8. Toutefois, s'agissant en premier lieu de l'effet de saturation et de mitage du paysage, si l'environnement du projet compte, selon l'étude d'impact, 143 éoliennes en fonctionnement dans un rayon de 15 kilomètres, le parc projeté vient s'installer dans un secteur jusque-là vierge de toutes machines et aucun parc autorisé ou existant ne se situe à moins de 3 kilomètres.

9. Par ailleurs, il résulte de l'étude d'impact que si le projet est très visible depuis les axes départementaux qui traversent le plateau, en particulier depuis la route départementale 95 qui passe à son pied, il apparaît isolé dans les vues prises à proximité du parc. La densité éolienne n'est prégnante que sur les vues lointaines où le projet vient alors s'intégrer à des grappes existantes.

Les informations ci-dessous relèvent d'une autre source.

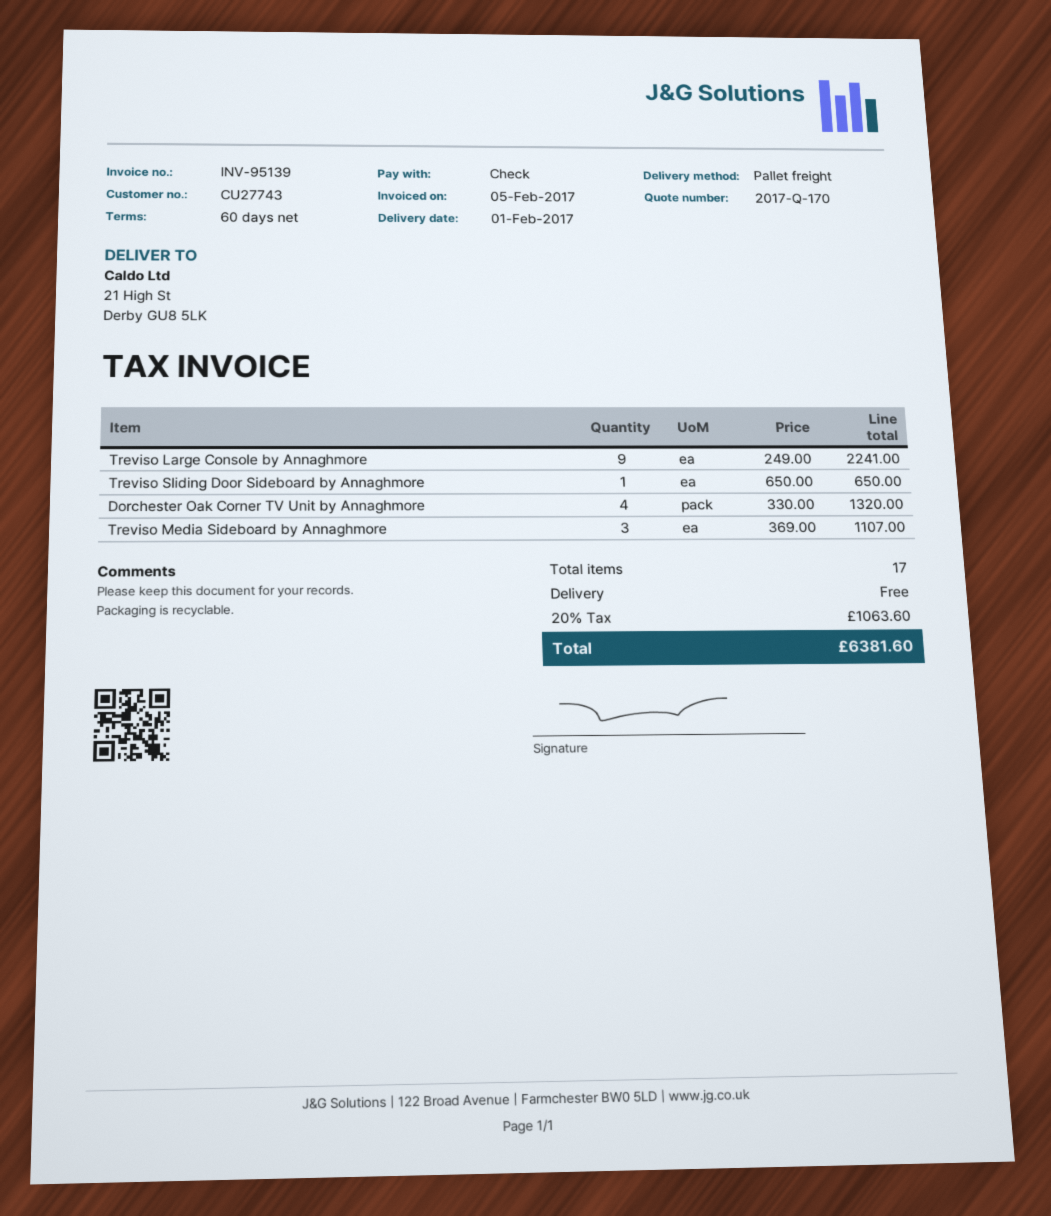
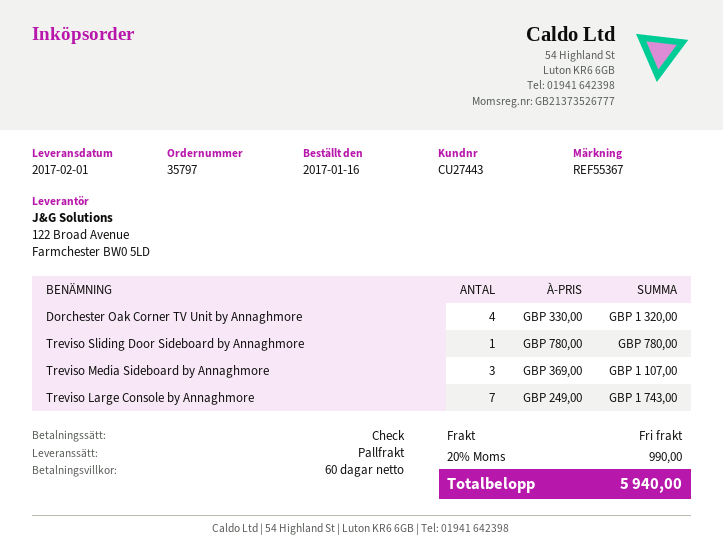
customer number: CU27743 -> CU27443
Treviso Large Console by Annaghmore: 9 x 249.00 = 2241.00 -> 7 x 249.00 = 1743.00
Treviso Sliding Door Sideboard by Annaghmore: 1 x 650.00 = 650.00 -> 1 x 780.00 = 780.00
tax: 20% = 1063.60 -> 20% = 990.00
total: 6381.60 -> 5940.00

10. Enfin, si le projet est visible depuis les sorties d'un certain nombre de communes proches, il ne l'est pas depuis les centres des parties habitées où il est masqué par des constructions, notamment par des hangars agricoles ou par la végétation.

11. Compte tenu de l'ensemble de ces éléments, l'effet de saturation et de mitage du paysage par les trois éoliennes en cause n'apparaît pas établi.

12. S'agissant en deuxième lieu de la réduction des angles de respiration, contrairement à ce qu'a indiqué l'arrêté contesté, l'étude d'impact n'a pas fait état de la réduction à néant de ces angles pour quinze communes mais au contraire a noté l'absence d'impact supplémentaire causé par le projet dans la plupart des cas. L'étude paysagère complémentaire, réalisée en cours d'instance, a mentionné une réduction des angles de respiration dans deux communes, Beaumetz-lès-Aire, où cette donnée passe de 45 à 25 degrés après le projet, et Laires, où cet angle se réduit de 45 à 35 degrés.

13. Ces données théoriques doivent être combinées avec l'analyse concrète du contexte paysager dans lequel se déploie le champ visuel, qui a été faite par le reste de l'étude paysagère jointe au dossier de demande, pour déterminer concrètement s'il existe un effet de saturation visuelle de nature à porter atteinte à la commodité du voisinage.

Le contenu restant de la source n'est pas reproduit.